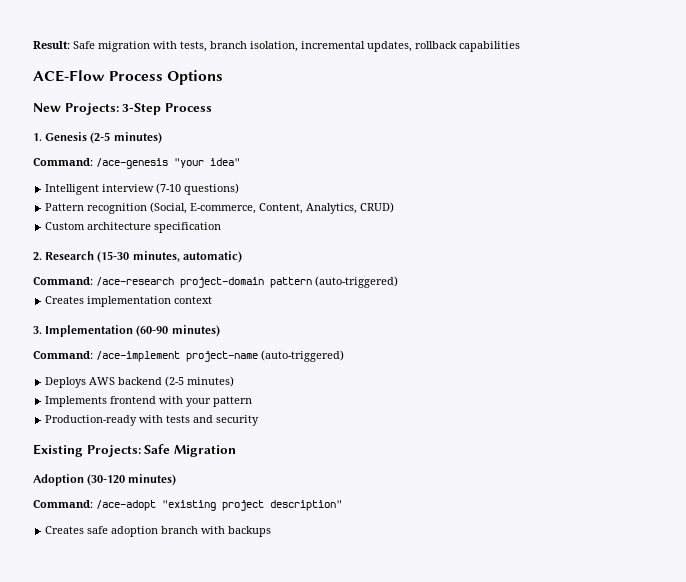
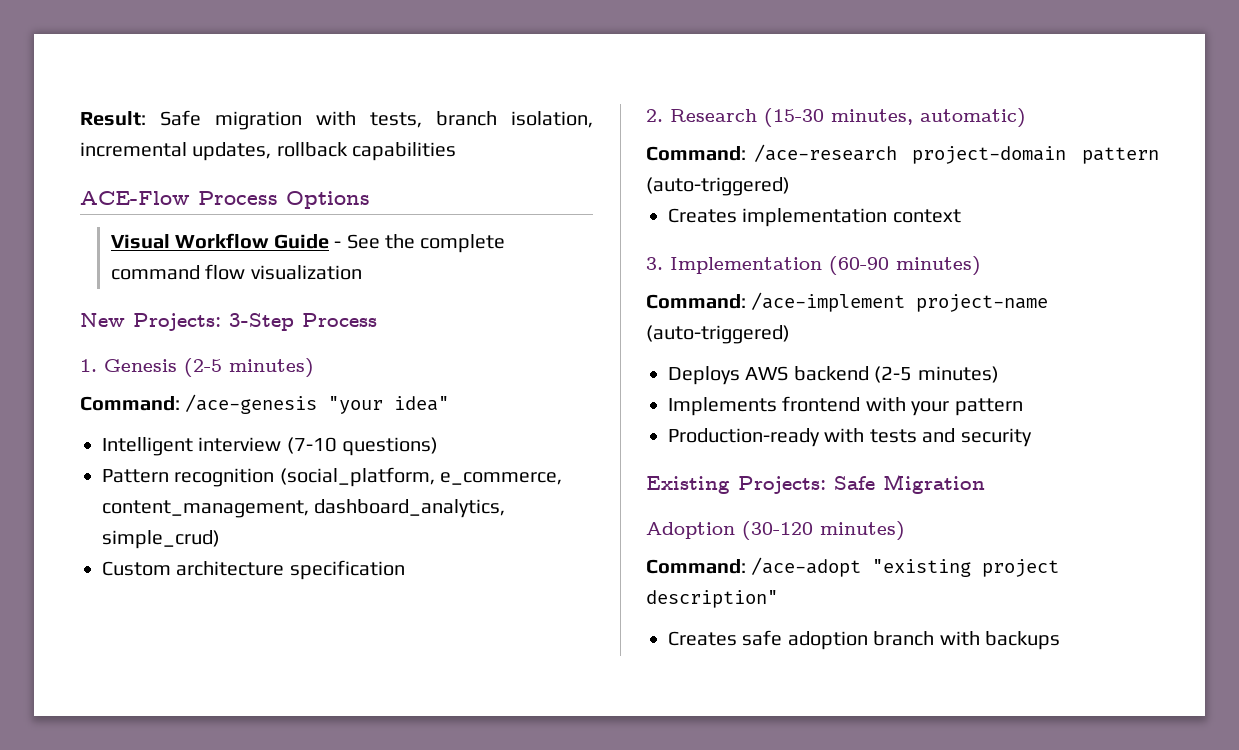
+ Visual Workflow Guide - See the complete command flow visualization
- Pattern recognition (Social, E-commerce, Content, Analytics, CRUD)
+ Pattern recognition (social_platform, e_commerce, content_management, dashboard_analytics, simple_crud)

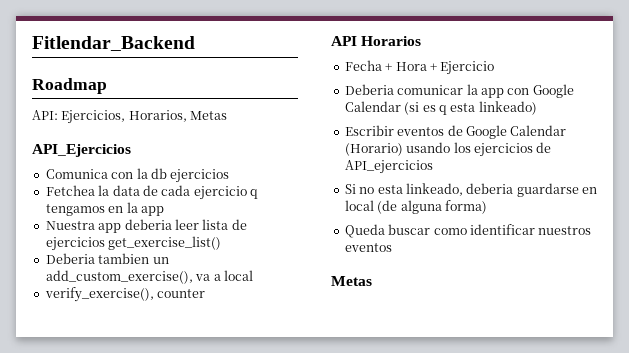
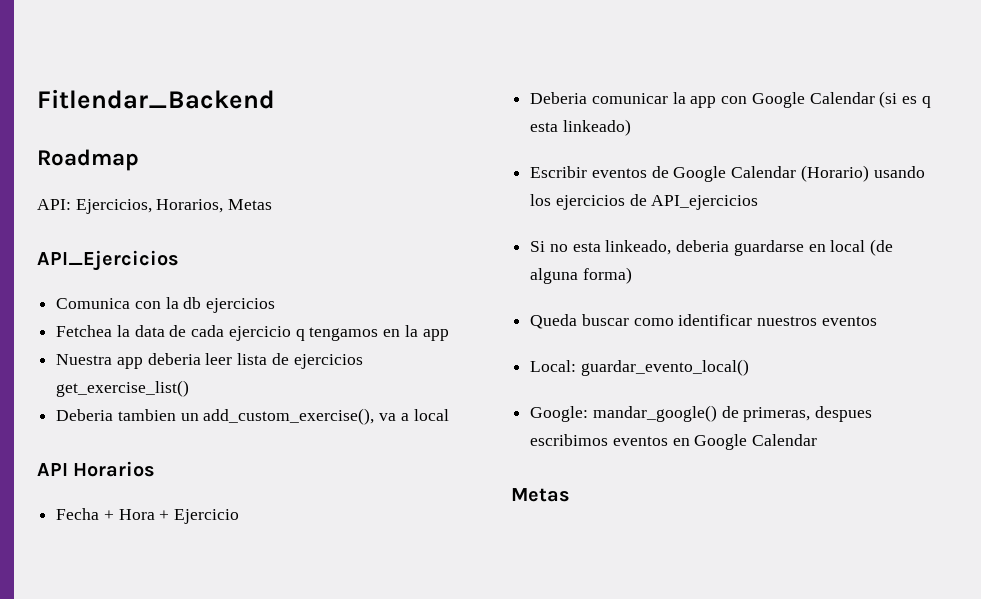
- verify_exercise(), counter
+ Local: guardar_evento_local()
+ Google: mandar_google() de primeras, despues escribimos eventos en Google Calendar

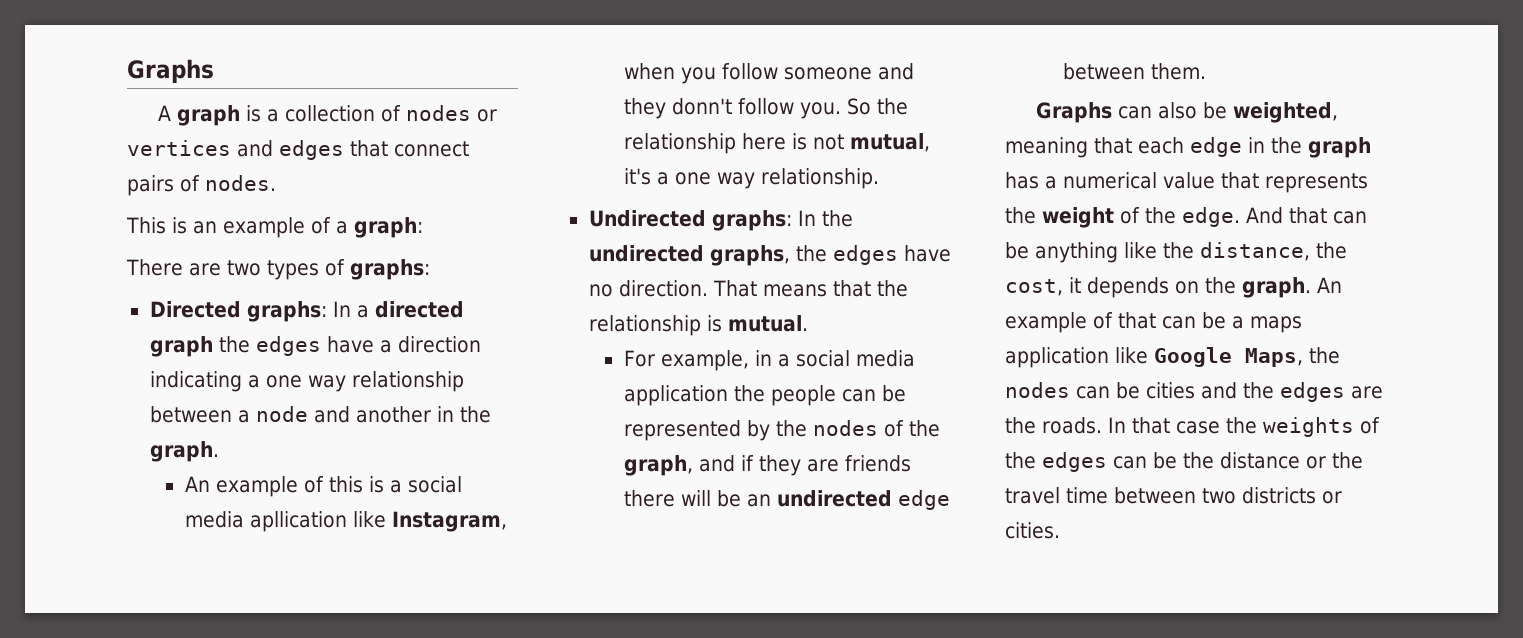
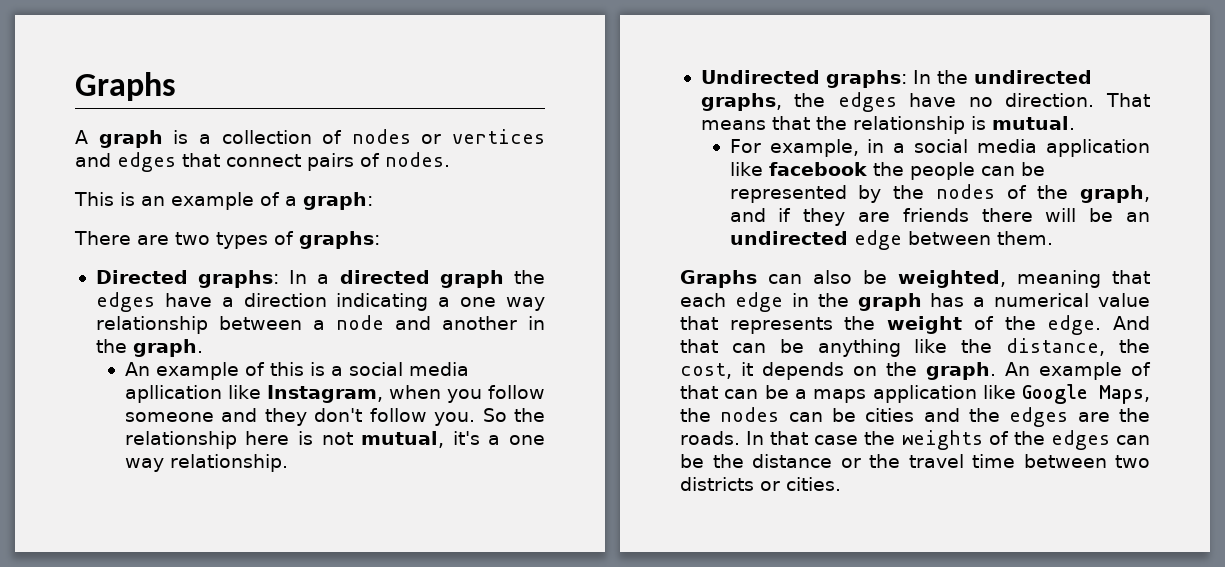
- An example of this is a social media apllication like Instagram, when you follow someone and they donn't follow you.
+ An example of this is a social media apllication like Instagram, when you follow someone and they don't follow you.
- For example, in a social media application the people can be represented by the nodes of the graph, and if they are friends there will be an undirected edge between them.
+ For example, in a social media application like facebook the people can be represented by the nodes of the graph, and if they are friends there will be an undirected edge between them.

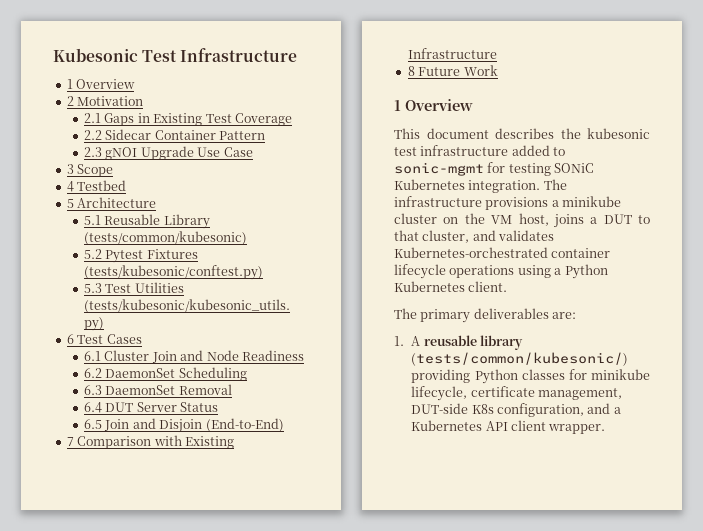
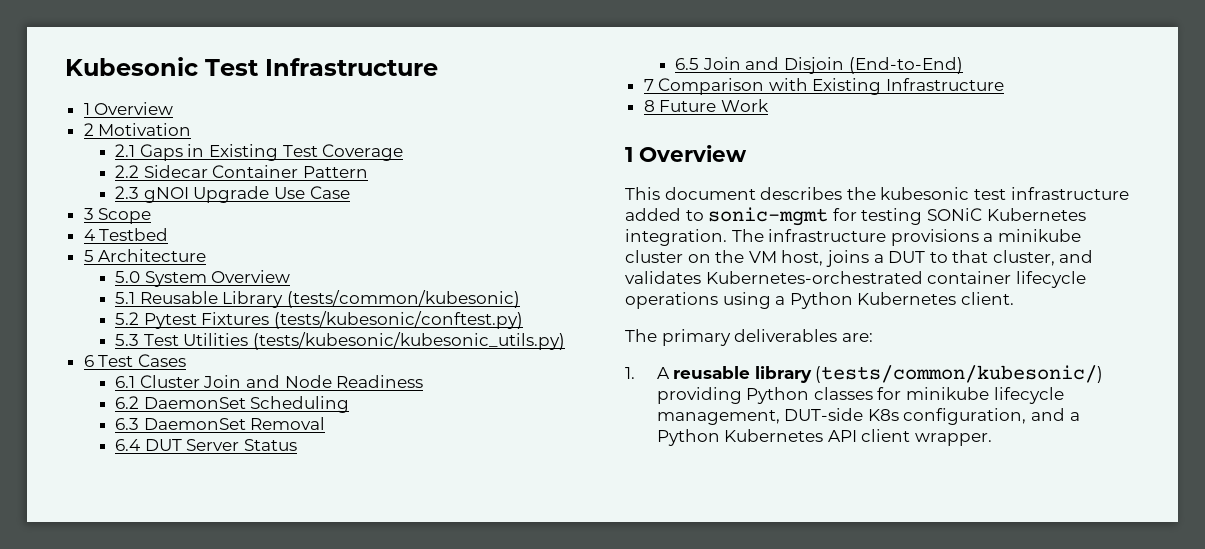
+ 5.0 System Overview
- 1. A reusable library (tests/common/kubesonic/) providing Python classes for minikube lifecycle, certificate management, DUT-side K8s configuration, and a Kubernetes API client wrapper.
+ 1. A reusable library (tests/common/kubesonic/) providing Python classes for minikube lifecycle management, DUT-side K8s configuration, and a Python Kubernetes API client wrapper.

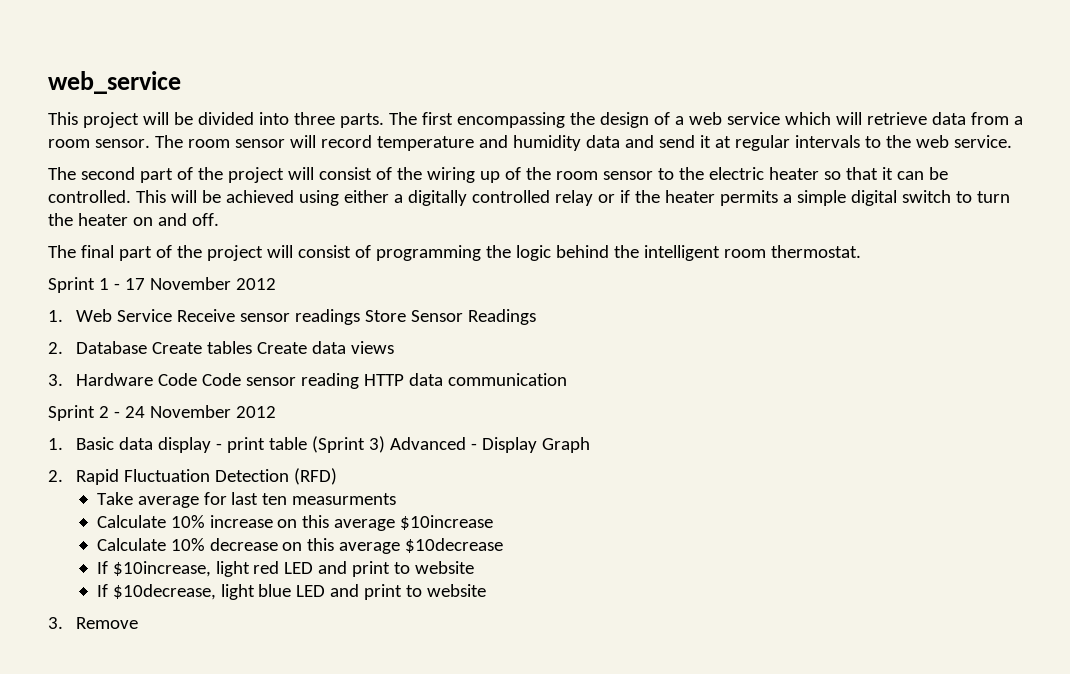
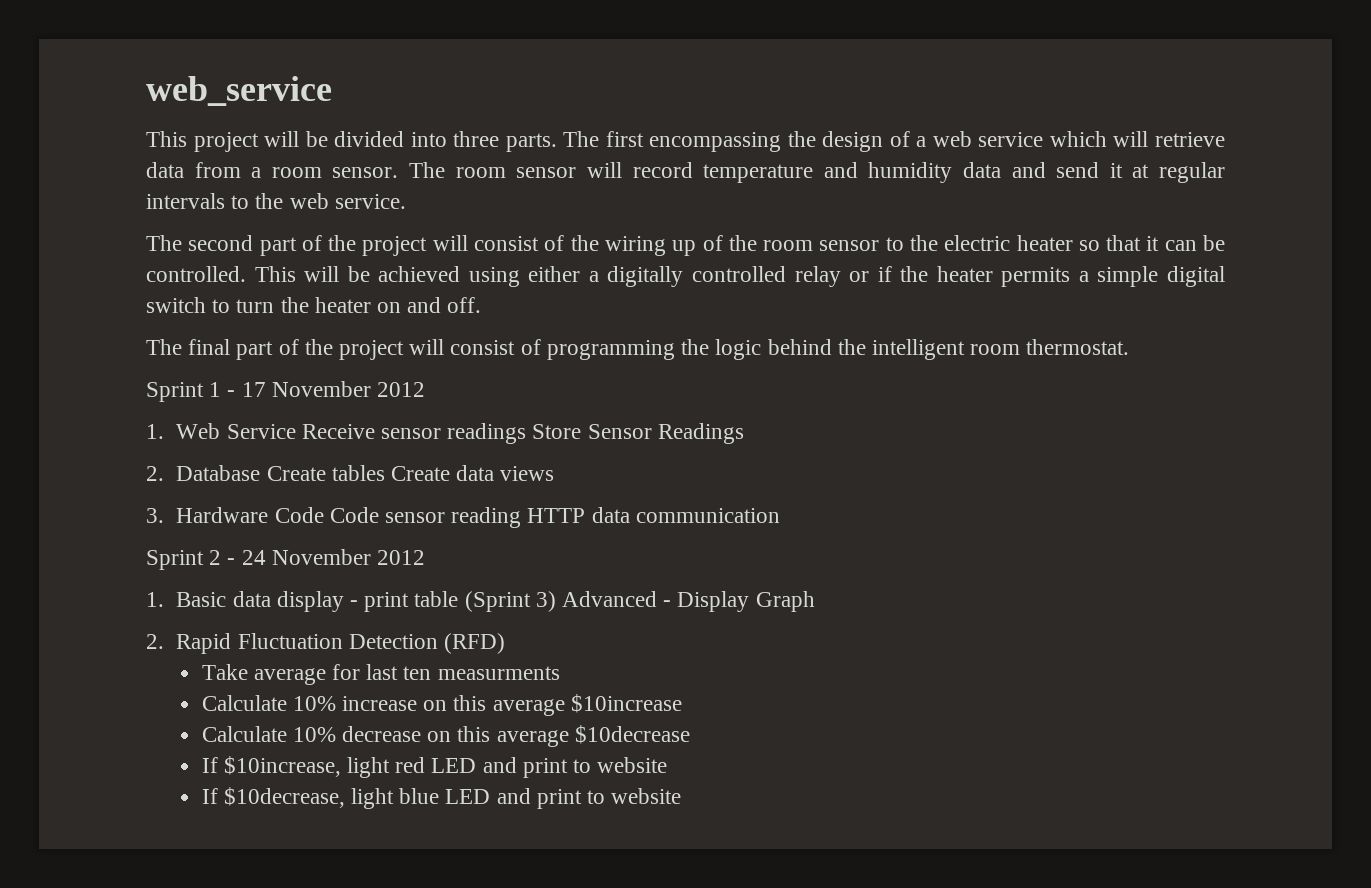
- 3. Remove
━━━━━━━━
### PROMPT
If a picture appears in the records, omit it and print everything else exactly.

### EXERCISE OUTPUT
+ Visual Workflow Guide - See the complete command flow visualization
- Pattern recognition (Social, E-commerce, Content, Analytics, CRUD)
+ Pattern recognition (social_platform, e_commerce, content_management, dashboard_analytics, simple_crud)

- verify_exercise(), counter
+ Local: guardar_evento_local()
+ Google: mandar_google() de primeras, despues escribimos eventos en Google Calendar

- An example of this is a social media apllication like Instagram, when you follow someone and they donn't follow you.
+ An example of this is a social media apllication like Instagram, when you follow someone and they don't follow you.
- For example, in a social media application the people can be represented by the nodes of the graph, and if they are friends there will be an undirected edge between them.
+ For example, in a social media application like facebook the people can be represented by the nodes of the graph, and if they are friends there will be an undirected edge between them.

+ 5.0 System Overview
- 1. A reusable library (tests/common/kubesonic/) providing Python classes for minikube lifecycle, certificate management, DUT-side K8s configuration, and a Kubernetes API client wrapper.
+ 1. A reusable library (tests/common/kubesonic/) providing Python classes for minikube lifecycle management, DUT-side K8s configuration, and a Python Kubernetes API client wrapper.

- 3. Remove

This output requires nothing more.